**Task:**
Every record has to be written out exactly, with no line missing.

Task inputs: Begin

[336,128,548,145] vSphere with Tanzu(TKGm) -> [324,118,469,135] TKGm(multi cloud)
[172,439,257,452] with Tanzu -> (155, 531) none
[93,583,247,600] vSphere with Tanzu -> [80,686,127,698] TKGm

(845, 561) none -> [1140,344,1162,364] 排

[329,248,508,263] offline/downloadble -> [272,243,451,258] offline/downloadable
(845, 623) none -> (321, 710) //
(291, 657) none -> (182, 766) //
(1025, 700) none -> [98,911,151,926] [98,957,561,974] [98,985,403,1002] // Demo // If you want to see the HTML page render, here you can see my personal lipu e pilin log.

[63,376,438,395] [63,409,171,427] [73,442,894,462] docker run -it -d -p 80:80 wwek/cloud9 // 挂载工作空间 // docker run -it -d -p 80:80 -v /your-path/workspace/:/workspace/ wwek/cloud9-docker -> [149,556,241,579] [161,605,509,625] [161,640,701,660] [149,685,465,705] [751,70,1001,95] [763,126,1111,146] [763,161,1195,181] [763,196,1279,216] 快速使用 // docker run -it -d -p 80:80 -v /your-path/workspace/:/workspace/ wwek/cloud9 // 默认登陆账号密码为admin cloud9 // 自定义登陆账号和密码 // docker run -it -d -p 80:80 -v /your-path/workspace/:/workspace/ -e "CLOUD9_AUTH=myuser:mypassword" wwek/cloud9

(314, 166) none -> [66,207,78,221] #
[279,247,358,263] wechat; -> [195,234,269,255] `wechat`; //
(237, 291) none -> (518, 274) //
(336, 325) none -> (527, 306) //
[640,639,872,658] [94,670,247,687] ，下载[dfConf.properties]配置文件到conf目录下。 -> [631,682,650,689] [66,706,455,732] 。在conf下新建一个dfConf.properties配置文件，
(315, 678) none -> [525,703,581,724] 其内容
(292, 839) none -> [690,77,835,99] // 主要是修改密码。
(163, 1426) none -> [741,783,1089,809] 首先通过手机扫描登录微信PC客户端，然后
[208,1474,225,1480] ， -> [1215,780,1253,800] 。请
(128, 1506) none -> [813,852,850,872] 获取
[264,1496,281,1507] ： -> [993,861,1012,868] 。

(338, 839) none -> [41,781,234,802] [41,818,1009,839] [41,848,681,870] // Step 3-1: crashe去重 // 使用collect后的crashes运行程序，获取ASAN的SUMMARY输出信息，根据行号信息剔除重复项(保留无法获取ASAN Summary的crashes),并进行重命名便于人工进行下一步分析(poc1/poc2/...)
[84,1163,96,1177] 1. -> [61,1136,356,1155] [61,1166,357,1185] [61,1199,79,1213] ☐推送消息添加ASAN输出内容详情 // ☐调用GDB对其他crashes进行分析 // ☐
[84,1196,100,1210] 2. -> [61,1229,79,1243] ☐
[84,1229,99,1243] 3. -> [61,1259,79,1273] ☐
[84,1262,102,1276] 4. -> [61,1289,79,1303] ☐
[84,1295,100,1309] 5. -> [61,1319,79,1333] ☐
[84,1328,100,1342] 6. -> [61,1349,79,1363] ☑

Task inputs: End

**Response to the task:**
[336,128,548,145] vSphere with Tanzu(TKGm) -> [324,118,469,135] TKGm(multi cloud)
[172,439,257,452] with Tanzu -> (155, 531) none
[93,583,247,600] vSphere with Tanzu -> [80,686,127,698] TKGm

(845, 561) none -> [1140,344,1162,364] 排

[329,248,508,263] offline/downloadble -> [272,243,451,258] offline/downloadable
(845, 623) none -> (321, 710) //
(291, 657) none -> (182, 766) //
(1025, 700) none -> [98,911,151,926] [98,957,561,974] [98,985,403,1002] // Demo // If you want to see the HTML page render, here you can see my personal lipu e pilin log.

[63,376,438,395] [63,409,171,427] [73,442,894,462] docker run -it -d -p 80:80 wwek/cloud9 // 挂载工作空间 // docker run -it -d -p 80:80 -v /your-path/workspace/:/workspace/ wwek/cloud9-docker -> [149,556,241,579] [161,605,509,625] [161,640,701,660] [149,685,465,705] [751,70,1001,95] [763,126,1111,146] [763,161,1195,181] [763,196,1279,216] 快速使用 // docker run -it -d -p 80:80 -v /your-path/workspace/:/workspace/ wwek/cloud9 // 默认登陆账号密码为admin cloud9 // 自定义登陆账号和密码 // docker run -it -d -p 80:80 -v /your-path/workspace/:/workspace/ -e "CLOUD9_AUTH=myuser:mypassword" wwek/cloud9

(314, 166) none -> [66,207,78,221] #
[279,247,358,263] wechat; -> [195,234,269,255] `wechat`; //
(237, 291) none -> (518, 274) //
(336, 325) none -> (527, 306) //
[640,639,872,658] [94,670,247,687] ，下载[dfConf.properties]配置文件到conf目录下。 -> [631,682,650,689] [66,706,455,732] 。在conf下新建一个dfConf.properties配置文件，
(315, 678) none -> [525,703,581,724] 其内容
(292, 839) none -> [690,77,835,99] // 主要是修改密码。
(163, 1426) none -> [741,783,1089,809] 首先通过手机扫描登录微信PC客户端，然后
[208,1474,225,1480] ， -> [1215,780,1253,800] 。请
(128, 1506) none -> [813,852,850,872] 获取
[264,1496,281,1507] ： -> [993,861,1012,868] 。

(338, 839) none -> [41,781,234,802] [41,818,1009,839] [41,848,681,870] // Step 3-1: crashe去重 // 使用collect后的crashes运行程序，获取ASAN的SUMMARY输出信息，根据行号信息剔除重复项(保留无法获取ASAN Summary的crashes),并进行重命名便于人工进行下一步分析(poc1/poc2/...)
[84,1163,96,1177] 1. -> [61,1136,356,1155] [61,1166,357,1185] [61,1199,79,1213] ☐推送消息添加ASAN输出内容详情 // ☐调用GDB对其他crashes进行分析 // ☐
[84,1196,100,1210] 2. -> [61,1229,79,1243] ☐
[84,1229,99,1243] 3. -> [61,1259,79,1273] ☐
[84,1262,102,1276] 4. -> [61,1289,79,1303] ☐
[84,1295,100,1309] 5. -> [61,1319,79,1333] ☐
[84,1328,100,1342] 6. -> [61,1349,79,1363] ☑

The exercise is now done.